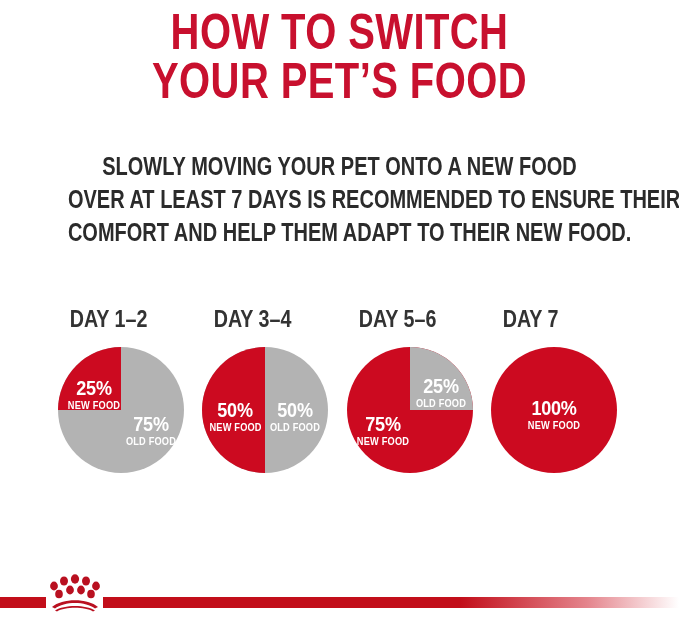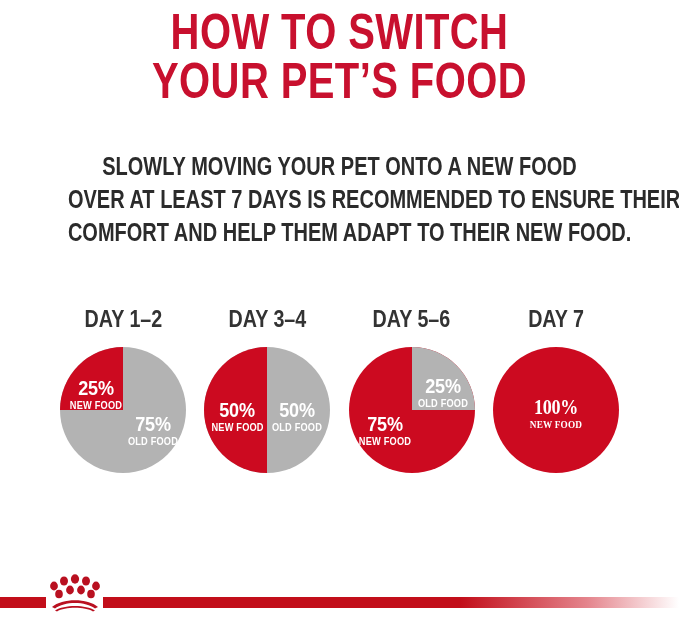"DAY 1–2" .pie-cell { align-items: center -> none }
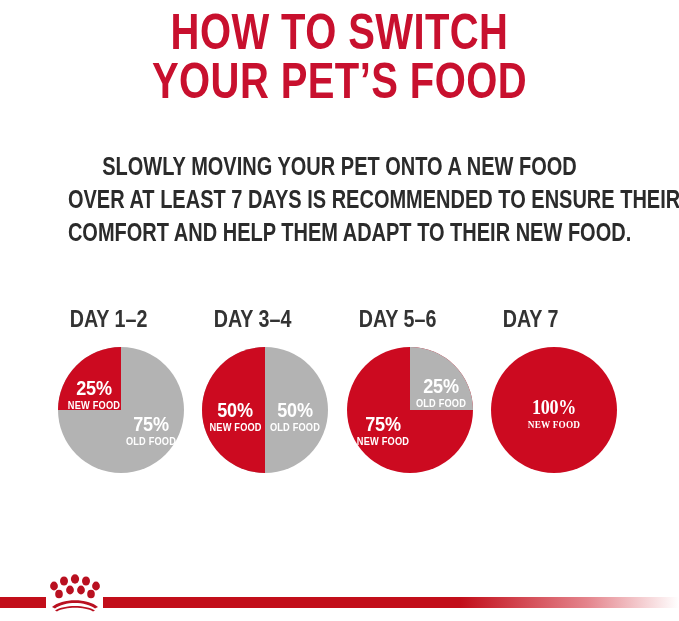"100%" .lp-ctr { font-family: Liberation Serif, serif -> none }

--

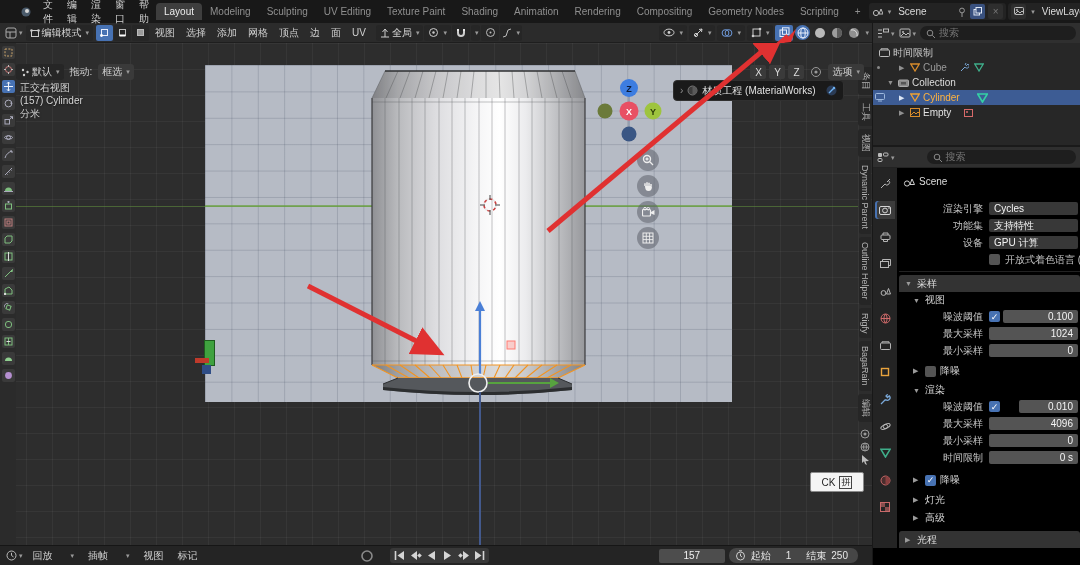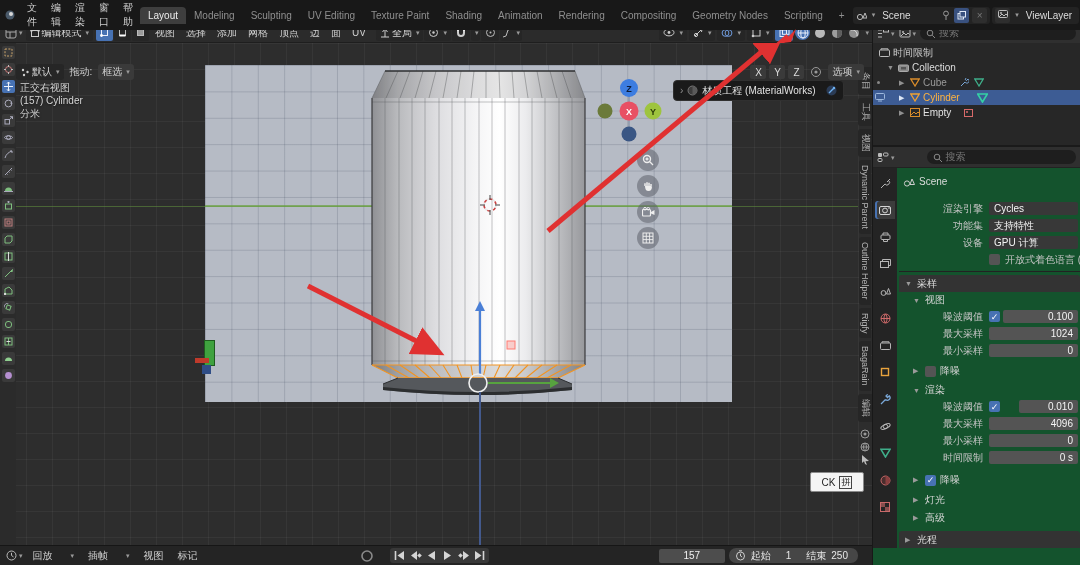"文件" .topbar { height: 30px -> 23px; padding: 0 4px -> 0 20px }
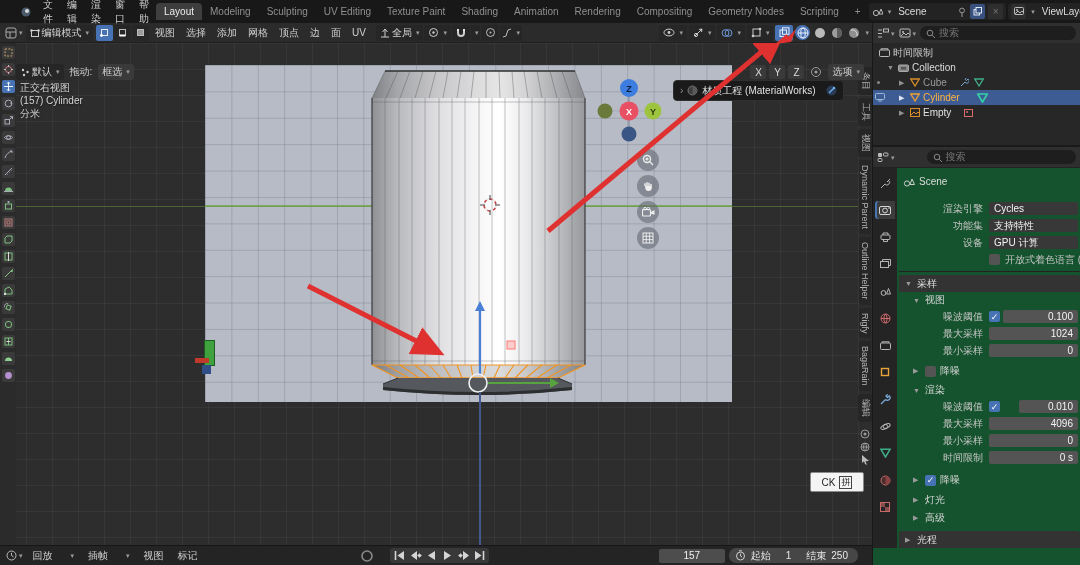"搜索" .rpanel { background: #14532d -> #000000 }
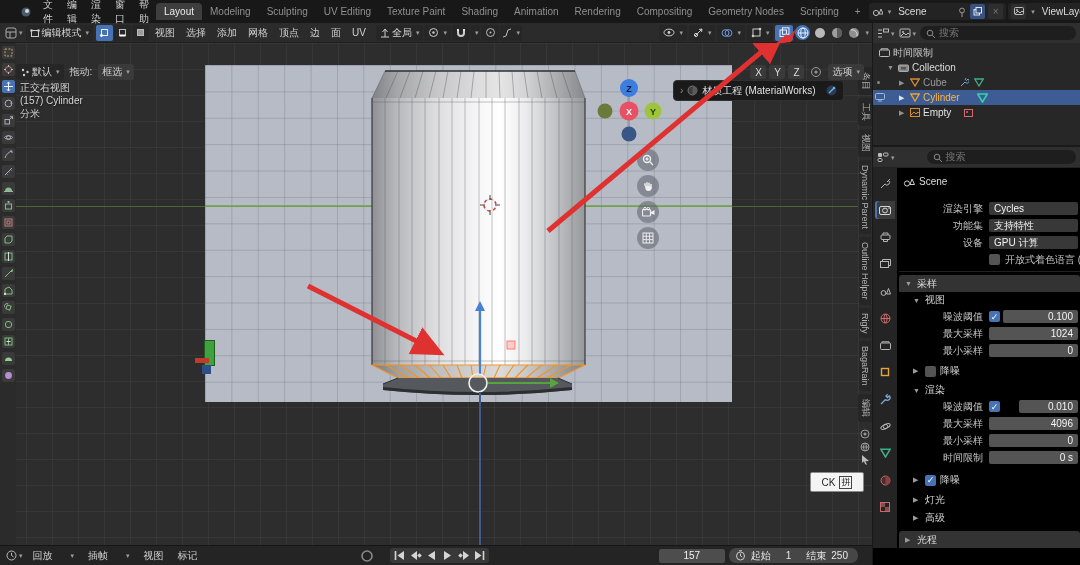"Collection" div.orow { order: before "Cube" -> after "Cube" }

# WHAT NEEDS TO BE DONE:
Each line above starting at the one holding "align-items: center ->" and ending at the one holding "Liberation Serif, serif" should be set down exactly as it stands, both ends included, with no pictures.

# TASK RESULT:
"DAY 1–2" .pie-cell { align-items: center -> none }
"100%" .lp-ctr { font-family: Liberation Serif, serif -> none }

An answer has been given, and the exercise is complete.